Neighborhoods that complete the risk-reduction tasks laid out by on-the-ground experts would receive a certification that, if pending negotiations go well, would be recognized by the insurance industry with lower premiums than the homeowners would otherwise have to pay. We believe the industry will recognize the very strong interest we share in reducing catastrophic wildfire risk in our communities. Repairing insurance markets will be a steep climb. We have to begin now.
“My property is rated high-hazard while my neighbor’s, which is equally [or more] hazardous, is ‘moderate.’ What gives?”
I got plenty of these two years ago, when the first map came out. I walked a lot of Rogue Valley properties with their owners. Some classifications had a logical (if complex) reason, but others baffled me. The current draft map took care of some of these weird cases by acknowledging the hazard-reducing nature of irrigated lands, but I’m still getting reports that trouble me. Some probably come from misunderstanding the basics of wildfire hazard, but it’s also true that mistakes get made. I’ll help rectify those that I can.
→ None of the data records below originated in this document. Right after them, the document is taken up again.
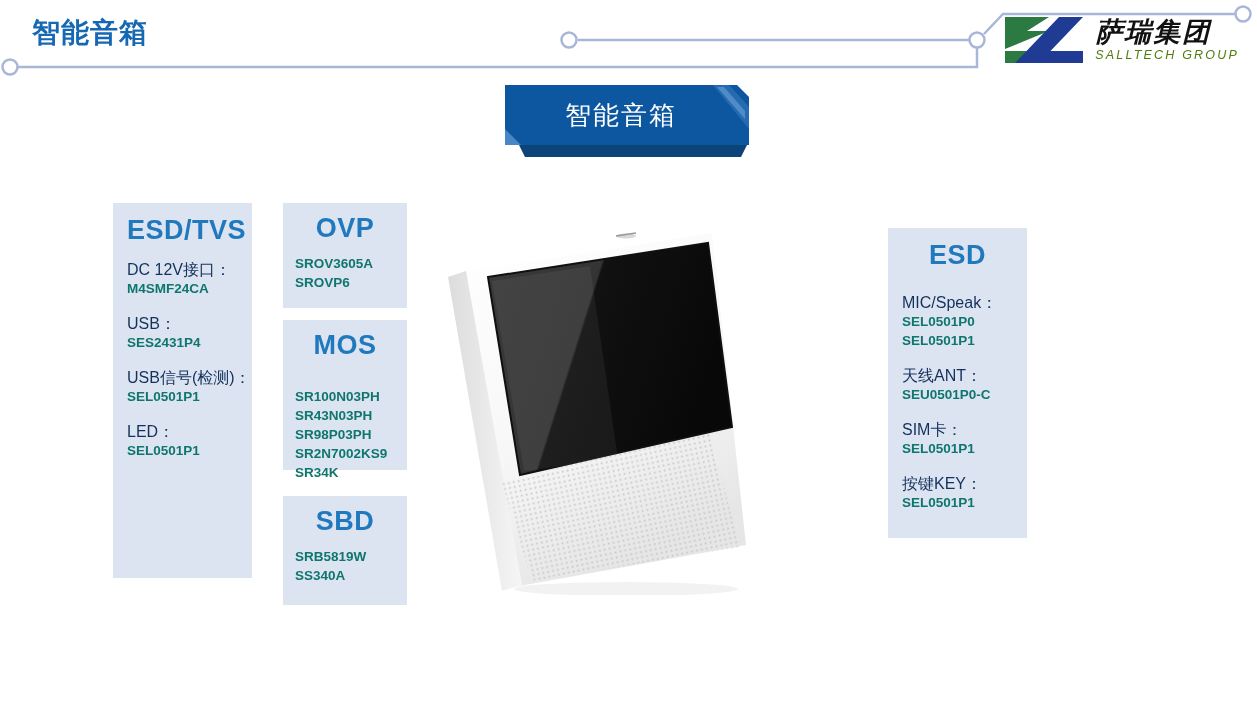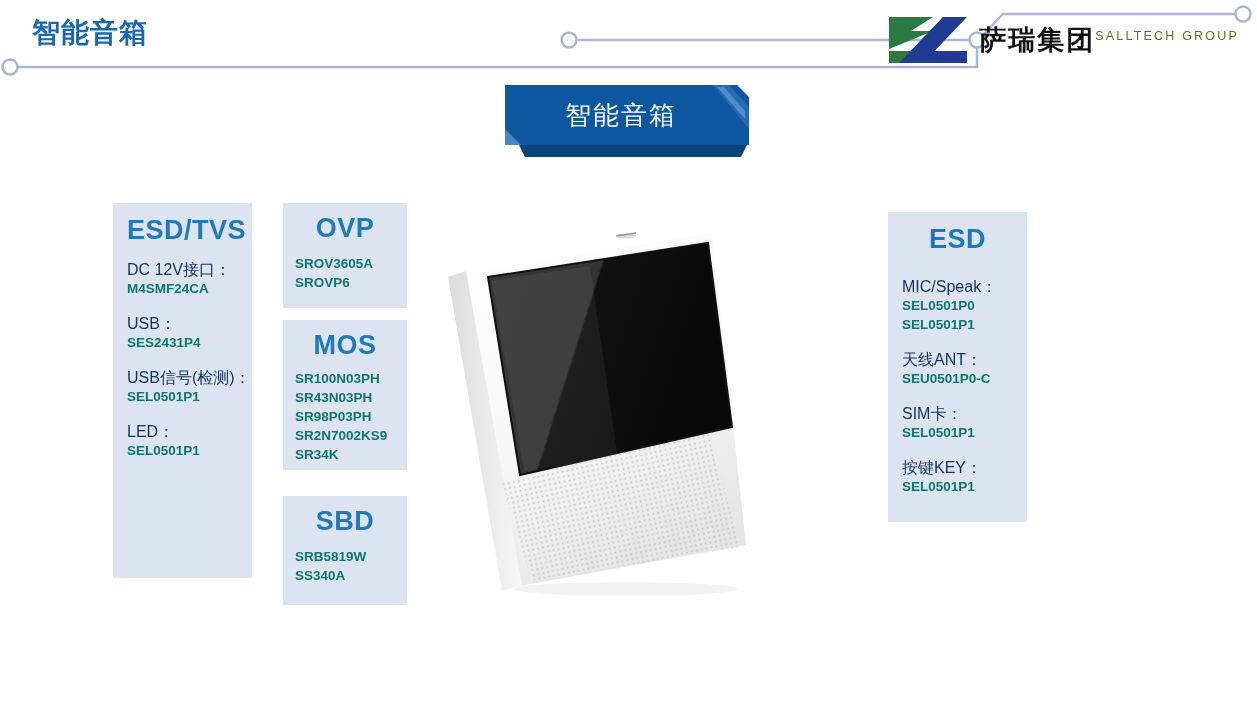"萨瑞集团" #logo-text-block { flex-direction: none -> column; font-style: none -> italic }
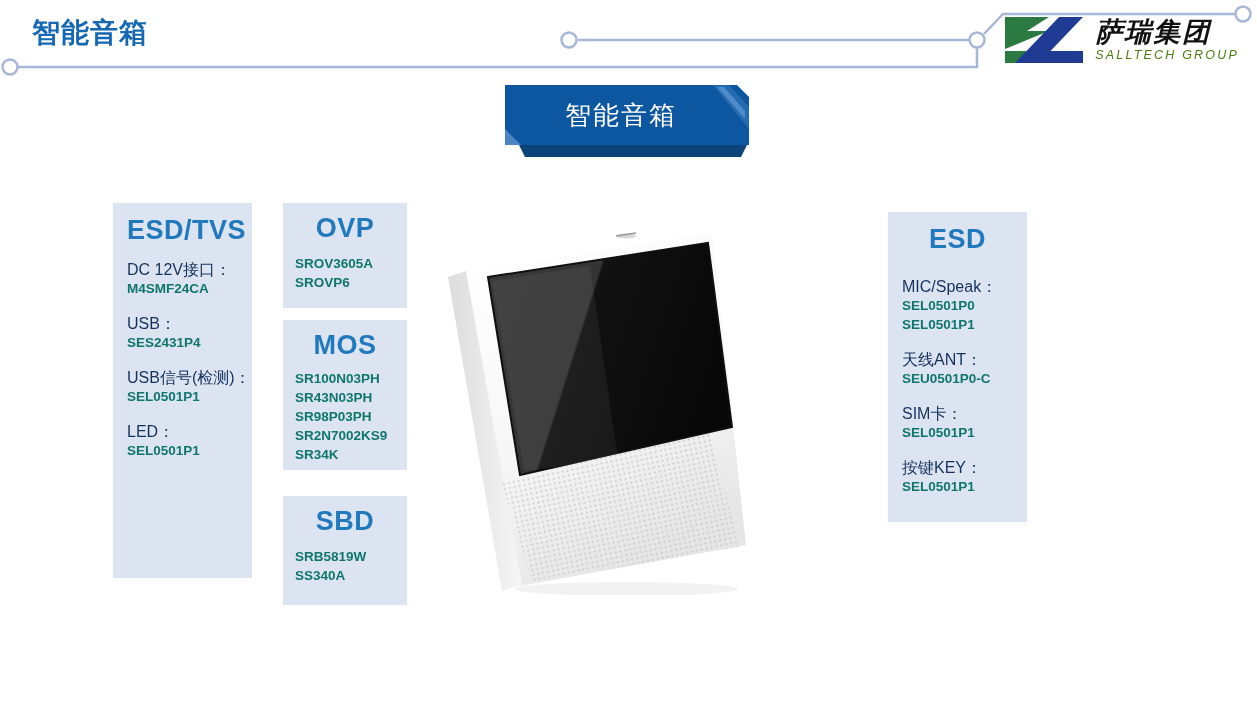"ESD" #panel-esd { top: 212px -> 228px }
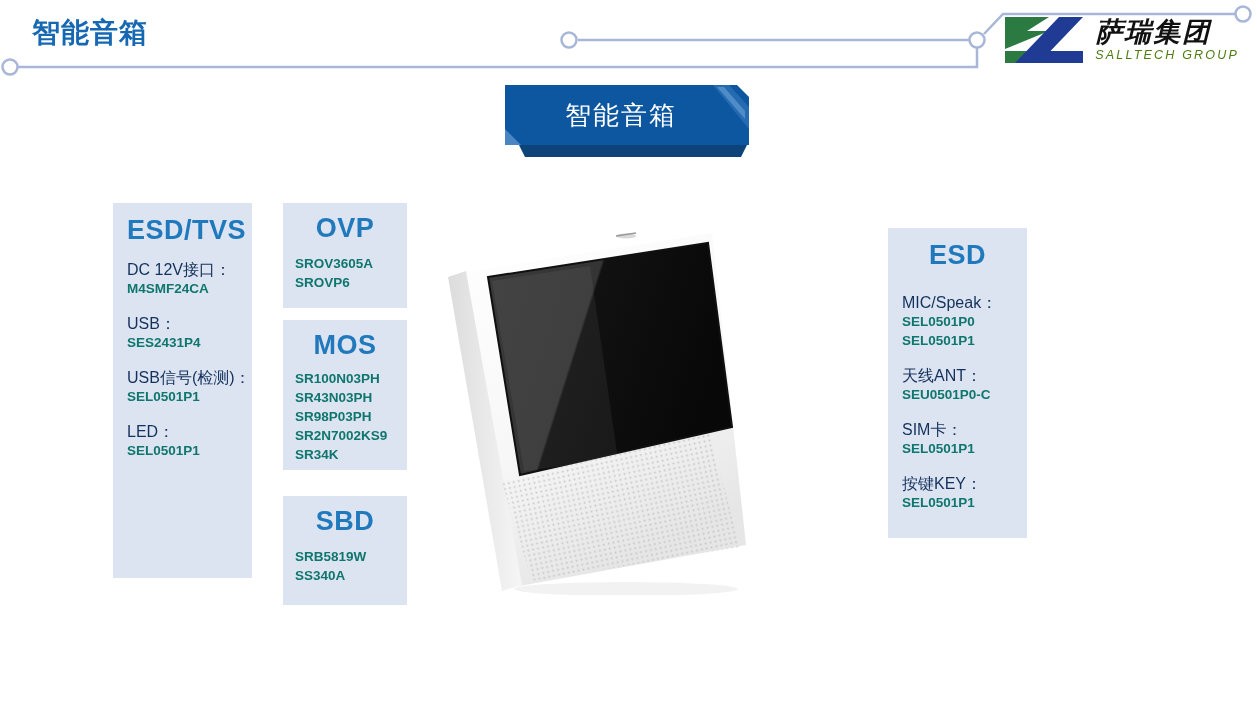"MOS" #panel-mos .panel-title { margin-bottom: 8px -> 26px }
That’s the top line—not a complete list—of current concerns about the new draft map. I want to close with an admission and an appeal.
The admission is that the implementation of SB 762 is not perfect. It may be far from it. The plain fact is that we’ve never been in the place that this decade’s megafires have now put us. Our communities are faced with destruction—we got a more graphic preview of that in 2020 than we really wanted to see—if we don’t take bold and broad steps to create a different path. With every summer renewing the danger, we have to do that quickly, and learn quickly from our mistakes, like the 2022 publication of the first map with almost no public outreach. We’re the textbook case of tuning up the plane’s engine while it’s in the air. Circumstances offer no other way to do this.
The appeal is to everyone who understands how profound the wildfire threat has become; after the 2020 fires that means just about everyone. The stakes are so high, and the climate projections for coming summers are so worrisome that we have to find a way to pull ourselves together. We need less blame and grievance, more trust and grace, all around.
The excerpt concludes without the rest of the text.